If you’re an agency owner and taking nothing more from this article than this, this is not safe and you should never straight up email a list or report of client info!

You can set up all the software defense layers, but it only takes one person to mistakenly hand over login credentials in a phishing email, and the hacker has gained access to client information.

Another example of ways employees can grant access is via web-based viruses. Employees will inadvertently download a malicious file and now you have malware creeping through your company’s servers.

Cyber Risks and Your Agency

There are some simple steps you can take now to protect your agency, data and clients.

Implementing multi-factor authentication (MFA) is the gold standard for login security measures. MFA is using more than one method to ensure the identity of a user.

Whenever someone — whether an employee or an external user — logs onto a service or app, or accesses an administrative function, they need to provide corroborating information that matches what’s on file. In addition to a password, multi-factor credentials will add another channel, like sending an SMS to the listed mobile number, asking for additional details established through security questions, or requiring a biometric (fingerprint or face scan).

Because SMS channels can be hacked, experts recommend using an authenticator app for MFA.

Your agency is interacting with customers, carriers and vendors. Who should be accessing what information?
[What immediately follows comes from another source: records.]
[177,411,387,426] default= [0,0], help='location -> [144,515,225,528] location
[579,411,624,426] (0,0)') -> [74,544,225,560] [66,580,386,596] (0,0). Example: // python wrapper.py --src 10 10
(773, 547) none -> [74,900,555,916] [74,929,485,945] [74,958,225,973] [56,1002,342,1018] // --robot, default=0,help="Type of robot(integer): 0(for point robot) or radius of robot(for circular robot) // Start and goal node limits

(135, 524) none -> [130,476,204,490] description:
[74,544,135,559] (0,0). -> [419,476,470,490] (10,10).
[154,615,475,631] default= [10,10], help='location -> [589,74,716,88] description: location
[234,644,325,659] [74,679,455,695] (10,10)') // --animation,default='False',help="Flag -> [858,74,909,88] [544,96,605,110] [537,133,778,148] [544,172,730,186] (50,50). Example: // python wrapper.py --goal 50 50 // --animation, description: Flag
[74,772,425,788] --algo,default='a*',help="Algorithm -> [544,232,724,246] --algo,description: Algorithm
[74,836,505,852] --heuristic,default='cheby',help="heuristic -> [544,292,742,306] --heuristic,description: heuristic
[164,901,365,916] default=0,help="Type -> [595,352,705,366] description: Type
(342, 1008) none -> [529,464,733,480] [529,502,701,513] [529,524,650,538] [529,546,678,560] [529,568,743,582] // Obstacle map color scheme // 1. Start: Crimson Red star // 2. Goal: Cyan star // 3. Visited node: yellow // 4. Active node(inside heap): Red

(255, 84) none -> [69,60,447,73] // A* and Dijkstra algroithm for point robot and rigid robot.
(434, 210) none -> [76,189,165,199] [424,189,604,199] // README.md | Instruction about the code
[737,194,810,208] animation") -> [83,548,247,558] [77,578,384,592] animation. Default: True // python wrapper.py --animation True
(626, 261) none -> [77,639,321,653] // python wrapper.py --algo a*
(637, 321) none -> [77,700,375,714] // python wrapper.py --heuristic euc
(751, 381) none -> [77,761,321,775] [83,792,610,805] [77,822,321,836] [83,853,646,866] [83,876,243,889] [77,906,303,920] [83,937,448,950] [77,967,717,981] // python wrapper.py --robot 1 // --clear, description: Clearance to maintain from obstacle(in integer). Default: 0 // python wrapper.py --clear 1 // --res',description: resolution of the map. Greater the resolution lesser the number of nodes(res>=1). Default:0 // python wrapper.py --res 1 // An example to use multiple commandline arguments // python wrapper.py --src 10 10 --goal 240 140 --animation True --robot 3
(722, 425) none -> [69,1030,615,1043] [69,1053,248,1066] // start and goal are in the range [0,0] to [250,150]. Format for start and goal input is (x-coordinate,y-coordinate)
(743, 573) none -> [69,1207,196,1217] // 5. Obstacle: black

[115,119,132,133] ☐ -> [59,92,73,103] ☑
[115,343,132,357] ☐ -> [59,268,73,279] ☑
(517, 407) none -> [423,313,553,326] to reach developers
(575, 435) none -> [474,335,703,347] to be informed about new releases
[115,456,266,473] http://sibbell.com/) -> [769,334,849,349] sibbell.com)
All information is potentially valuable to a hacker, but the private details entrusted by clients should be particularly protected and available to only a few with security clearance.

Phishing is another hacker favorite.

They create emails that appear to come from trusted companies or people designed to get the receiver to input their credentials or sensitive information like financial details or social security numbers.

Thwart these incursions by training people to never provide sensitive information through a link in an email or even over the phone.

While phishing attempts are broad, spear phishing is much more targeted and planned. Criminals scour employees’ social and other public platforms, looking for details they can use to create realistic extortion schemes.

Awareness training that emphasizes the danger in revealing too much online is important. Also, remind people to never use work emails for non-work related use or list emails on your website. Spam and phishing protection software will also check and filter emails as they come into your system.

As employees moved to telework platforms thanks to the pandemic, it’s more important than ever that company data is secure. All data should be in the cloud and backed up regularly, including an email management system and employee desktops too, an even more secure option than a VPN.

DNS (domain name system) protection is another level of protection that blacklists known danger sites and filters content.

Using secure DNS servers helps your employees from accidentally going to malicious sites, prevents virus “stowaways” on outgoing mail, and also helps prevents hackers from getting into your domain.

Staying on top of critical patch releases will plug vulnerable areas of your site.

Data Is King

Beyond providing cyber literacy training to your employees and storing your data safely, there are solid technological tools that can defend against sophisticated hacker attacks.

Protecting all of your agency assets — financial, data and reputation — and meeting, or better yet, exceeding any state compliance mandates for security measures is a competitive advantage.

The pandemic pushed millions of people into remote work, online shopping and virtual client relations; accompanying that trend is the rapidly growing threat of cyber crime. Data is the lifeblood of cyber criminals, and every day they probe thousands of businesses to find weak points to find information they can extort.